**Web page edit records:**
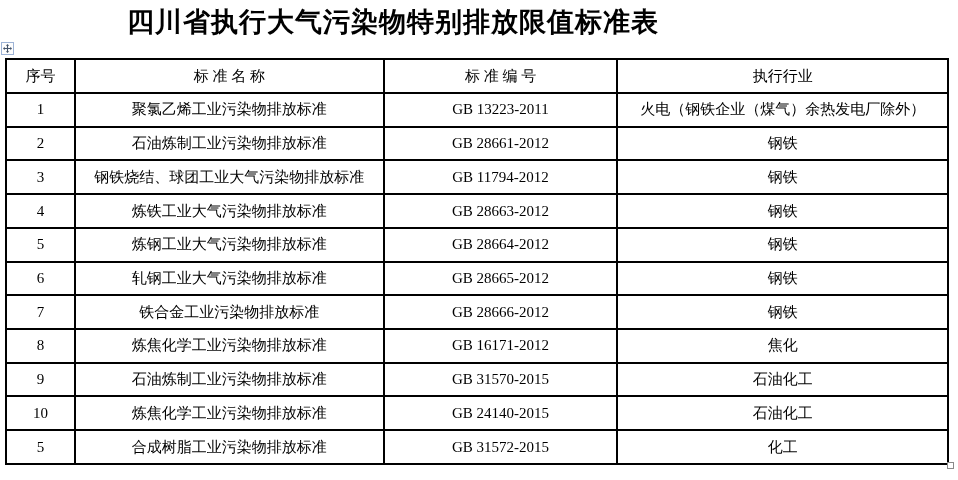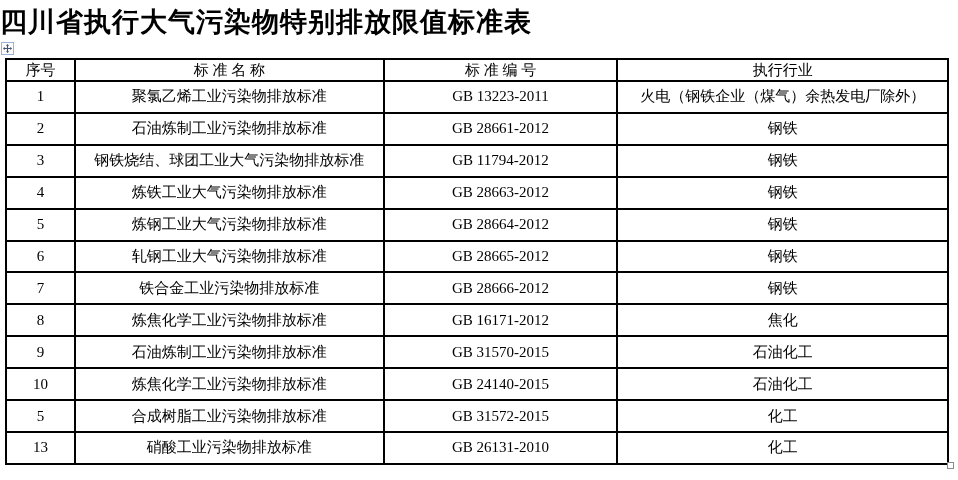--- a/index.html
+++ b/index.html
@@ -10,21 +10,21 @@
     background: #ffffff;
     overflow: hidden;
     font-family: "Liberation Serif", "DejaVu Serif", serif;
     color: #000000;
   }
   .doc-title {
     position: absolute;
     top: 4px;
     left: 0;
     width: 786px;
-    text-align: left;
+    text-align: center;
     font-size: 27px;
     font-weight: bold;
     line-height: 36px;
     letter-spacing: 1px;
     white-space: nowrap;
   }
   .move-handle {
     position: absolute;
     left: 1px;
     top: 42px;
@@ -51,21 +51,21 @@
   .std-table th, .std-table td {
     border: 2px solid #000000;
     text-align: center;
     vertical-align: middle;
     font-size: 15px;
     font-weight: normal;
     padding: 0 2px;
     overflow: hidden;
     white-space: nowrap;
   }
-  .std-table thead tr { height: 22px; border-radius: 16px; }
+  .std-table thead tr { height: 34px; border-radius: 16px; }
   .std-table tbody tr { height: 28.7px; }
   .resize-handle {
     position: absolute;
     left: 947px;
     top: 462px;
     width: 7px;
     height: 7px;
     box-sizing: border-box;
     border: 1px solid #8a8a8a;
     background: #ffffff;
@@ -162,24 +162,18 @@
       <td>炼焦化学工业污染物排放标准</td>
       <td>GB 24140-2015</td>
       <td>石油化工</td>
     </tr>
         <tr>
       <td>5</td>
       <td>合成树脂工业污染物排放标准</td>
       <td>GB 31572-2015</td>
       <td>化工</td>
     </tr>
-        <tr>
-      <td>13</td>
-      <td>硝酸工业污染物排放标准</td>
-      <td>GB 26131-2010</td>
-      <td>化工</td>
-    </tr>
       </tbody>
   </table>
 
   <div class="resize-handle"></div>
 
 </div>
 
 </body></html>

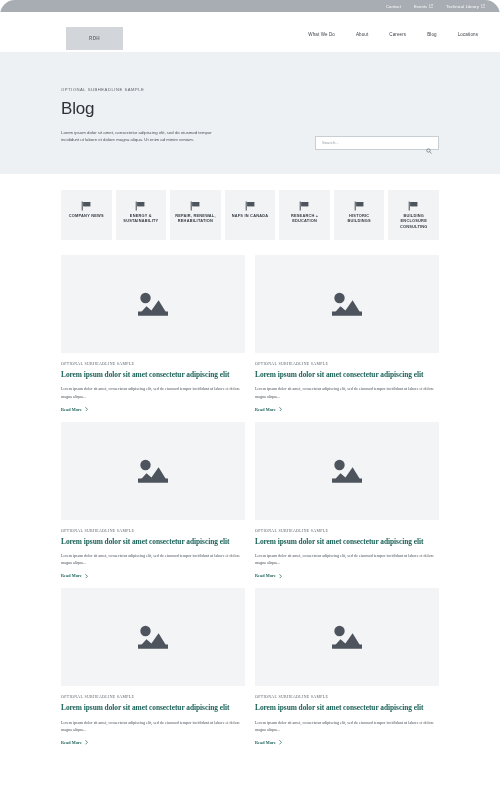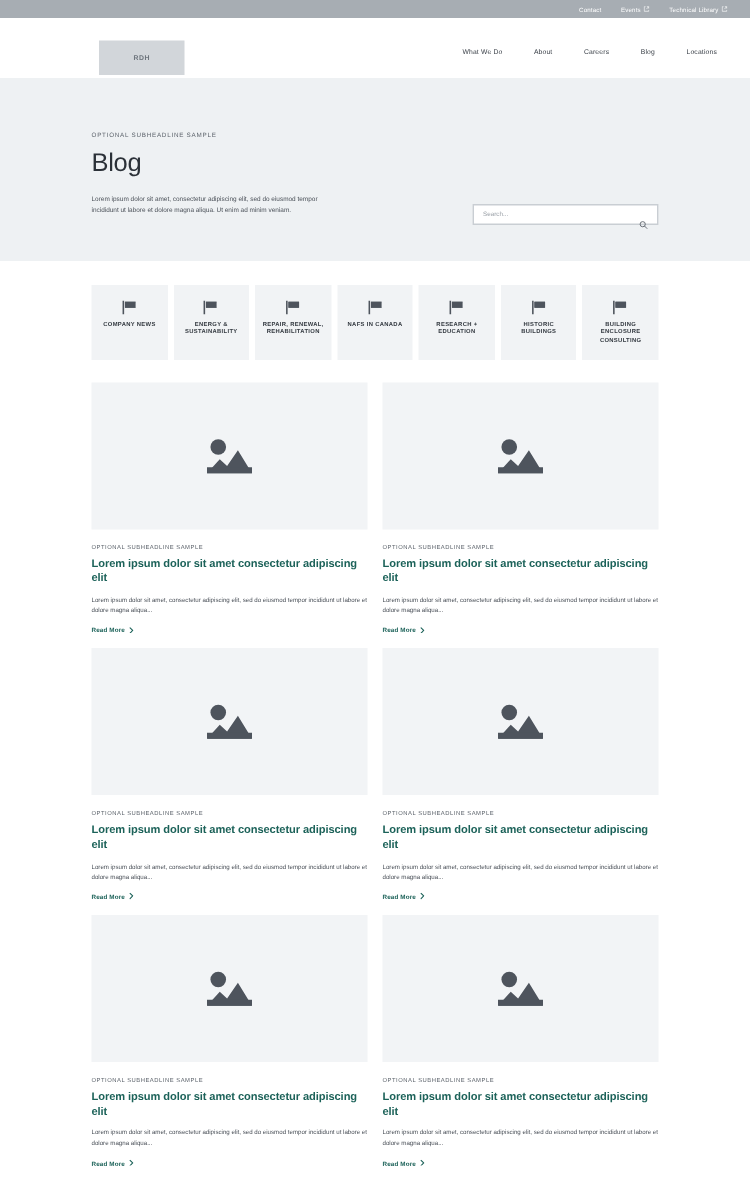--- a/index.html
+++ b/index.html
@@ -12,20 +12,21 @@
     font-family: "Liberation Sans", sans-serif;
     -webkit-font-smoothing: antialiased;
   }
 
   .page {
     width: 500px;
     height: 800px;
     position: relative;
     overflow: hidden;
     background: #ffffff;
+    border-radius: 15px;
   }
 
   
   .utility-bar {
     height: 12px;
     background: #a7adb3;
     display: flex;
     align-items: center;
     justify-content: flex-end;
     padding-right: 15px;
@@ -177,20 +178,21 @@
     font-weight: bold;
   }
 
   
   .blog-grid {
     width: 378px;
     margin: 15px auto 0 auto;
     display: flex;
     flex-wrap: wrap;
     gap: 10px 10px;
+    font-family: Liberation Serif, serif;
   }
   .blog-card {
     width: 184px;
     display: flex;
     flex-direction: column;
   }
   .card-thumb {
     width: 184px;
     height: 98px;
     background: #f2f4f6;

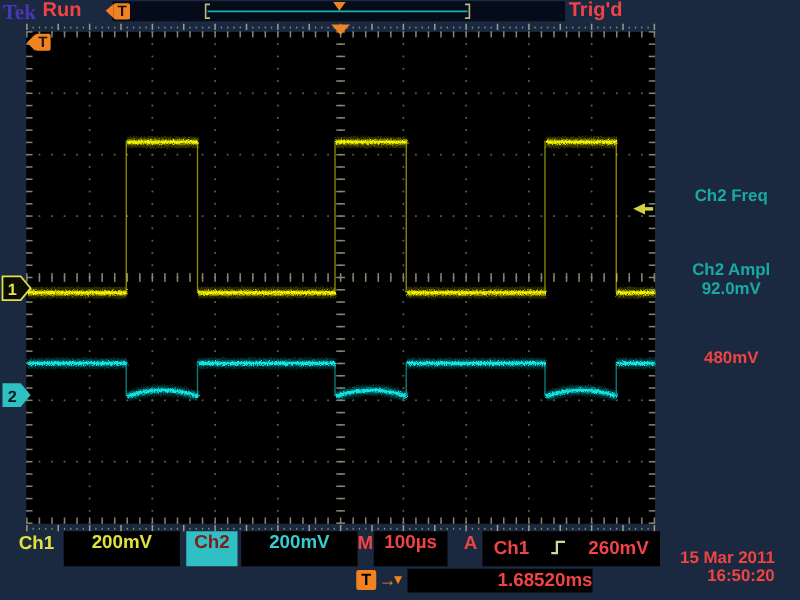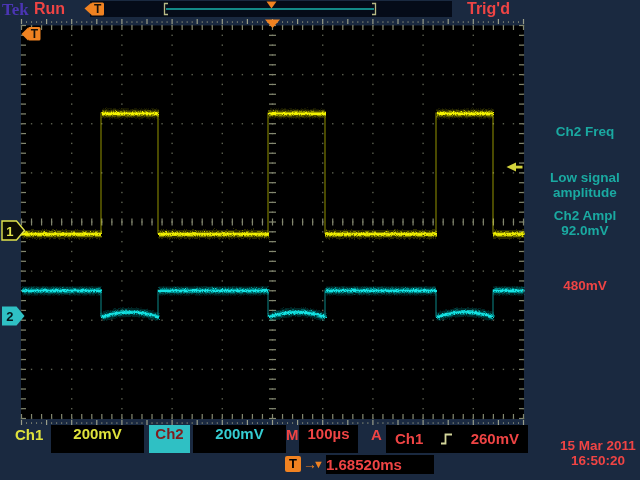--- a/index.html
+++ b/index.html
@@ -25,23 +25,23 @@
   .barlabel{top:426px;font-size:15px;line-height:17px;}
   #trig-source-box{display:flex;align-items:center;justify-content:space-between;padding:0 9px;box-sizing:border-box;}
   #delay-tbox{
     position:absolute;left:285px;top:456px;width:16px;height:16px;background:#f08221;
     color:#000;font-size:13px;line-height:16px;text-align:center;border-radius:2px;
   }
   #delay-arrow{left:303px;top:455px;font-size:14px;line-height:18px;}
   #delay-marker{left:313px;top:456px;font-size:11px;line-height:17px;}
   #delay-box{
     position:absolute;left:326px;top:455px;width:108px;height:19px;background:#000;
-    font-size:15px;line-height:19px;text-align:left;
+    font-size:15px;line-height:19px;text-align:right;padding-left:40px;
   }
-  #datetime{line-height:15px;text-align:center;margin-left:16px;}
+  #datetime{line-height:15px;text-align:right;}
 </style>
 </head>
 <body>
 
 <div id="screen">
 
   <svg id="scope" width="640" height="480" viewBox="0 0 640 480">
     <defs>
       <filter id="fuzz" x="-3%" y="-15%" width="106%" height="130%">
         <feTurbulence type="turbulence" baseFrequency="0.9 0.7" numOctaves="3" seed="11" result="n"></feTurbulence>
@@ -1491,28 +1491,24 @@
       <text x="9.8" y="235.8" font-size="13" font-weight="bold" fill="#e2e44c" text-anchor="middle" font-family="Liberation Sans,sans-serif">1</text>
     </g>
     <g>
       <polygon points="2,306.5 16.5,306.5 24.5,316 16.5,325.5 2,325.5" fill="#2fc0c4"></polygon>
       <text x="9.8" y="321.3" font-size="13" font-weight="bold" fill="#04191c" text-anchor="middle" font-family="Liberation Sans,sans-serif">2</text>
     </g>
   </svg>
 
   <div class="txt purple" style="left:2px;top:0;font-size:17px;font-family:'Liberation Serif',serif;">Tek</div>
   <div class="txt khaki" style="left:34px;top:0;font-size:16px;">Run</div>
-  <div class="txt khaki" style="left:455px;top:0;font-size:16px;margin-left:12px;">Trig'd</div>
+  <div class="txt khaki" style="left:455px;top:0;font-size:16px;">Trig'd</div>
 
-  <div class="txt teal meas" style="top:125px;text-align:center;">
+  <div class="txt teal meas" style="top:150px;text-align:center;">
     <div>Ch2 Freq</div>
-  </div>
-  <div class="txt teal meas" style="top:171px;">
-    <div>Low signal</div>
-    <div>amplitude</div>
   </div>
   <div class="txt teal meas" style="top:209px;">
     <div>Ch2 Ampl</div>
     <div>92.0mV</div>
   </div>
   <div class="txt khaki meas" style="top:279px;">
     <div>480mV</div>
   </div>
   <div id="datetime" class="txt khaki" style="left:544px;top:438px;font-size:13.5px;">
     <div>15 Mar 2011</div>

**What you have to do:** Restate the data word for word from its first line through the line with "line-height: 36px;", leaving out any picture along the way.

**Output of the task:**
--- a/index.html
+++ b/index.html
@@ -10,21 +10,21 @@
     background: #ffffff;
     overflow: hidden;
     font-family: "Liberation Serif", "DejaVu Serif", serif;
     color: #000000;
   }
   .doc-title {
     position: absolute;
     top: 4px;
     left: 0;
     width: 786px;
-    text-align: left;
+    text-align: center;
     font-size: 27px;
     font-weight: bold;
     line-height: 36px;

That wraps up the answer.